Heute sieht man Leon nicht an, dass er mal Céline war, selbst Dieter Bohlen befand: «Du hast eine Stimme wie ein Bär. Du bist eher Joe Cocker als eine Frau.» Es wäre also nicht unbedingt nötig gewesen, dass er sich im Fernsehen outet. «Aber ich wollte es lieber gleich am Anfang sagen, statt dass es später irgendwie rauskommt. Zumal ich mich bei DSDS noch mit der alten Identitätskarte angemeldet habe, auf der ich Céline war.» Ausserdem wolle er anderen jungen Menschen, die in einer ähnlichen Situation sind, Mut machen. Einige Rückmeldungen bestätigen, dass dies bereits gelungen ist. «Insgesamt habe ich fast ausschliesslich positive Nachrichten erhalten.»
Das Talent liegt in der Familie
Aber man würde Leon Unrecht tun, sähe man in ihm nur den Exoten und nicht den Musiker. Denn singen kann er zweifellos – er tut es ja auch täglich, seit ihn seine Mutter als Teenager zum Karaoke mitgenommen hat. «Das Talent kommt eindeutig aus seiner Familie, dort singen alle», erzählt er. Seine Tante hat vor bald 20 Jahren den «Kleinen Prix Walo» gewonnen, und auch seine Schwester räumt bei Singwettbewerben Preise ab.
Leon hatte es 2016 bei «Die grössten Schweizer Talente» versucht und gute Bewertungen erhalten, in die nächste Runde ist er damals aber nicht gekommen. Doch seither hat er sich gesanglich weiterentwickelt. Obwohl Leon, der auch Klavier spielt und gerne Gitarre lernen würde, keine Gesangsstunden nimmt. Er übt mittels einer App, über welche er sich mit Musikern auf der ganzen Welt verbinden kann. Sein Musikgeschmack sei sehr breit, sagt Leon, Pop stehe aber im Vordergrund. Gerne hört er aber auch ältere Stücke: «Einmal hatte ich eine kurze, aber intensive Elvis-Phase», erinnert sich der junge Mann lachend.

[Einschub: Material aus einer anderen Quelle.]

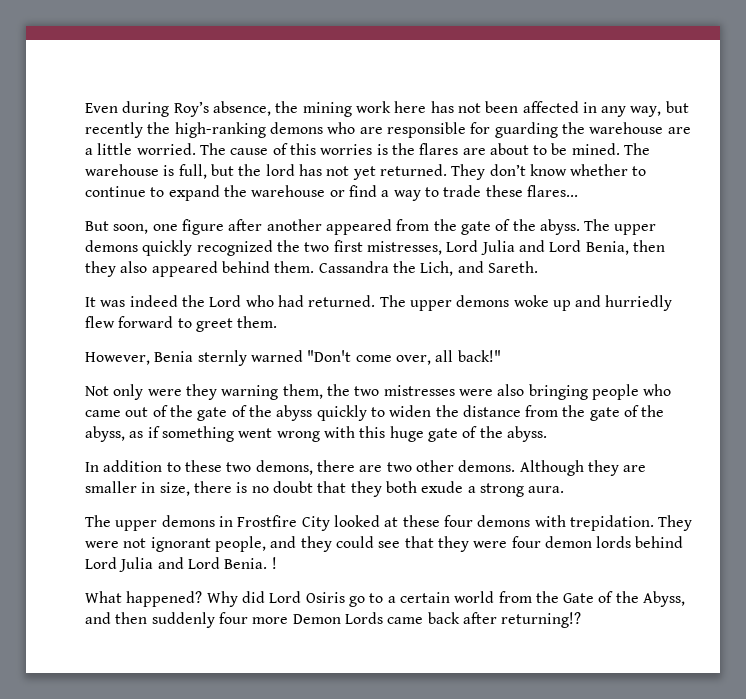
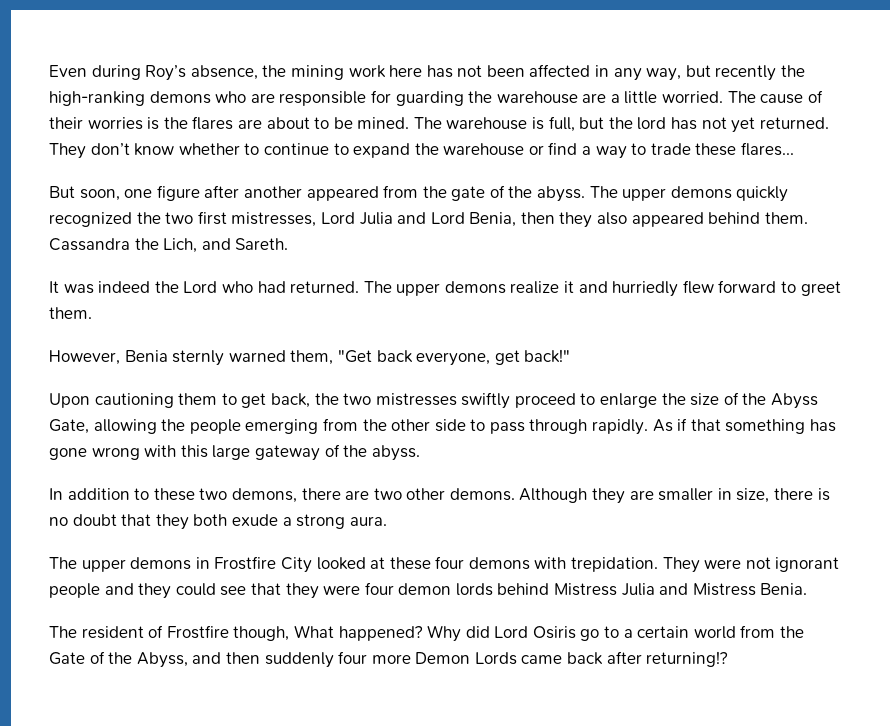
- The cause of this worries is the flares are about to be mined.
+ The cause of their worries is the flares are about to be mined.
- The upper demons woke up and hurriedly flew forward to greet them.
+ The upper demons realize it and hurriedly flew forward to greet them.
- However, Benia sternly warned "Don't come over, all back!"
- Not only were they warning them, the two mistresses were also bringing people who came out of the gate of the abyss quickly to widen the distance from the gate of the abyss, as if something went wrong with this huge gate of the abyss.
+ However, Benia sternly warned them, "Get back everyone, get back!"
+ Upon cautioning them to get back, the two mistresses swiftly proceed to enlarge the size of the Abyss Gate, allowing the people emerging from the other side to pass through rapidly. As if that something has gone wrong with this large gateway of the abyss.
- They were not ignorant people, and they could see that they were four demon lords behind Lord Julia and Lord Benia. !
- What happened?
+ They were not ignorant people and they could see that they were four demon lords behind Mistress Julia and Mistress Benia.
+ The resident of Frostfire though, What happened?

Beim Casting Frau kennengelernt
Eines seiner grössten Vorbilder ist der Brite Ed Sheeran. Und der ist nicht nur für seine Musik bekannt, sondern auch dafür, dass er mit seinem «Boy-next-door»-Image Frauenherzen zum Schmelzen bringt. Wie ist das, Leon, hast du seit deinem Auftritt Dating-Anfragen erhalten? «Ja, schon die eine oder andere», sagt er, und dann grinst er verschmitzt. «Es ist aber so, dass sich bei mir etwas geändert hat in letzter Zeit.» Beim Casting im November hat er eine junge Frau kennen gelernt. Das mit dem Single-Sein – das hat sich erledigt.